To test this, cores of all three species were taken from healthy seagrass beds and transplanted to a sulfide-rich area. (1) The relative growth rate of the cores was measured, and, (2) sulfide levels in the sediment next to the transplanted cores compared. Lastly, (3) the growth of individual T. testudinum shoots was measured when placed next to the transplanted cores.
This study showed (1) no difference in growth rates of the transplanted cores, and (2) temporarily elevated pore-water sulfide levels in the immediate surroundings of the transplanted cores.
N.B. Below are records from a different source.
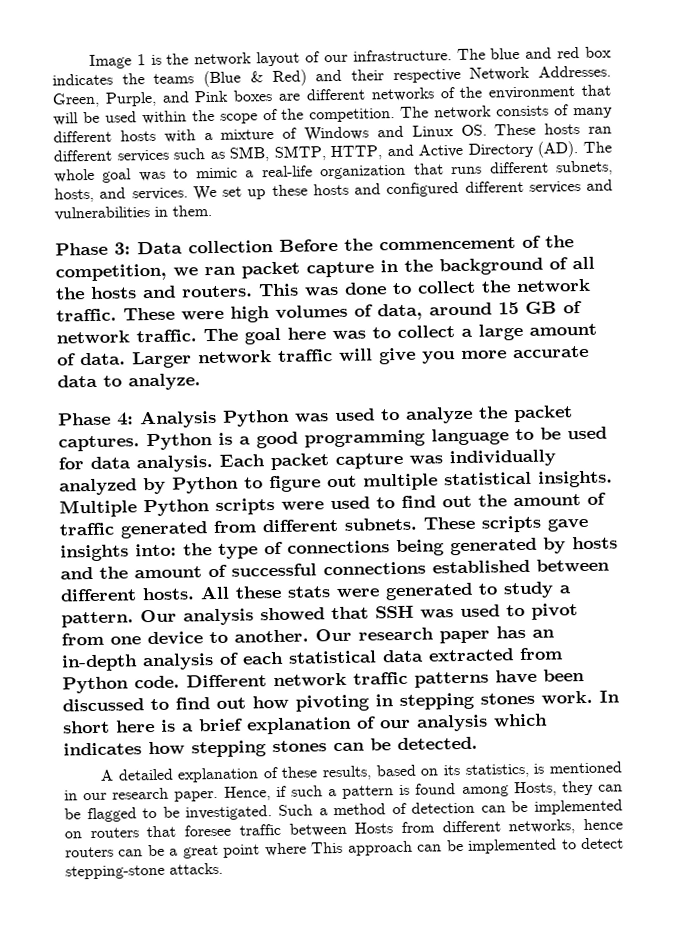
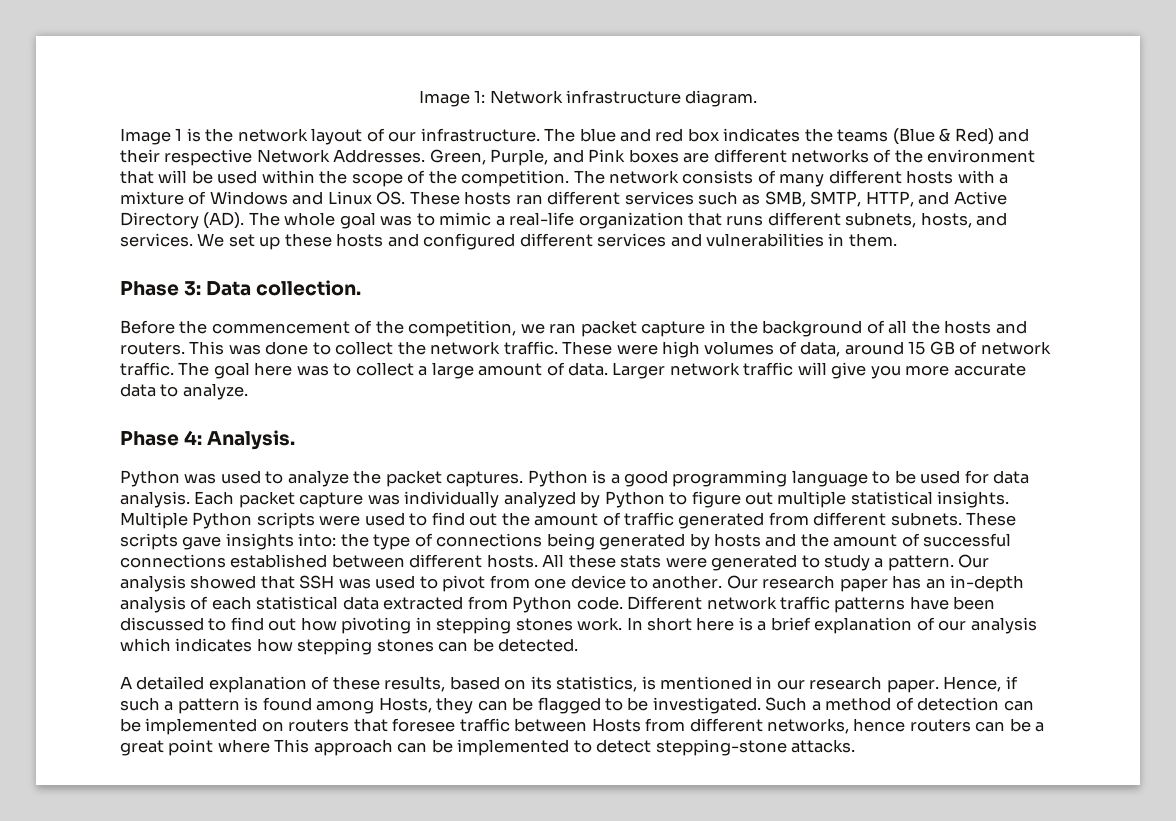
+ Image 1: Network infrastructure diagram.
- Phase 3: Data collection Before the commencement of the competition, we ran packet capture in the background of all the hosts and routers.
+ Phase 3: Data collection.
+ Before the commencement of the competition, we ran packet capture in the background of all the hosts and routers.
- Phase 4: Analysis Python was used to analyze the packet captures.
+ Phase 4: Analysis.
+ Python was used to analyze the packet captures.

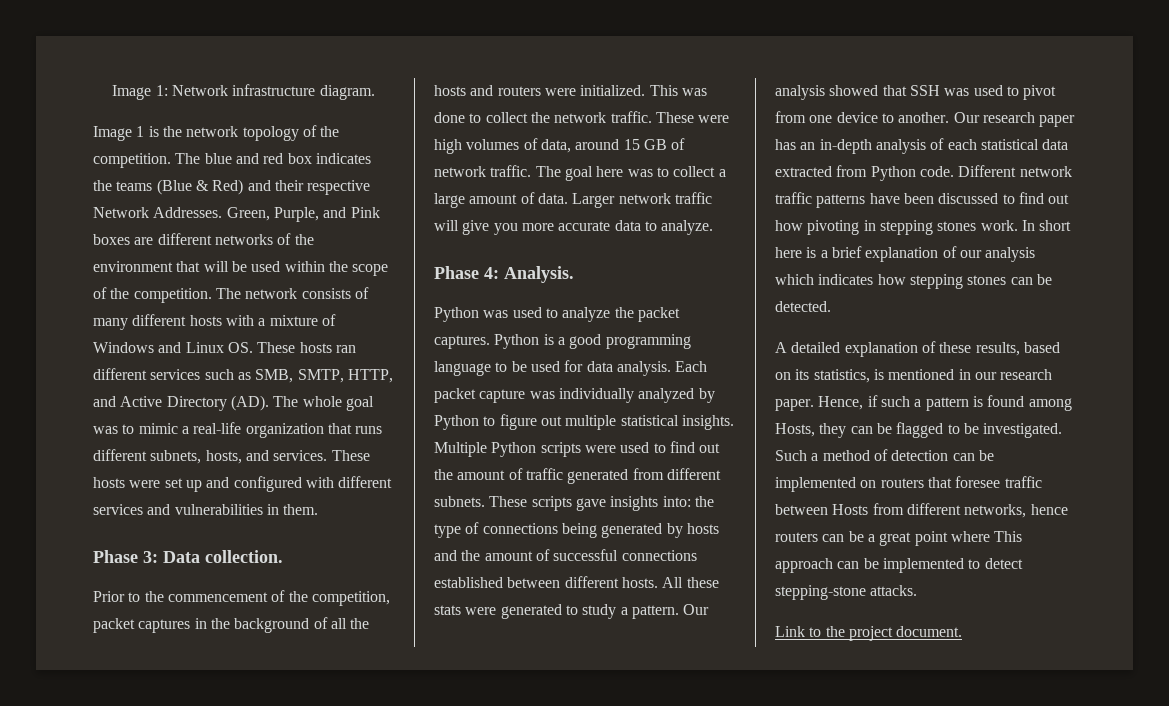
- Image 1 is the network layout of our infrastructure.
+ Image 1 is the network topology of the competition.
- We set up these hosts and configured different services and vulnerabilities in them.
+ These hosts were set up and configured with different services and vulnerabilities in them.
- Before the commencement of the competition, we ran packet capture in the background of all the hosts and routers.
+ Prior to the commencement of the competition, packet captures in the background of all the hosts and routers were initialized.
+ Link to the project document.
Lowest sulfide levels near the H. wrightii transplantation and (3) no difference in the growth of the individual T. testudinum shoots between treatments. Concludingly, it is unlikely that there is a plant-plant facilitating effect of H. stipulacea, T. testudinum and H. wrightii on T. testudinum. Transplantation of T. testudinum cores with H. stipulacea or H. wrightii is not a restoration measure that may facilitate T. testudinum in bare areas with high pore-water sulfide levels. Investigating the behavior of the sulfide levels over a longer period is advised since the duration of the experiment was too short to observe the equilibrium that arose.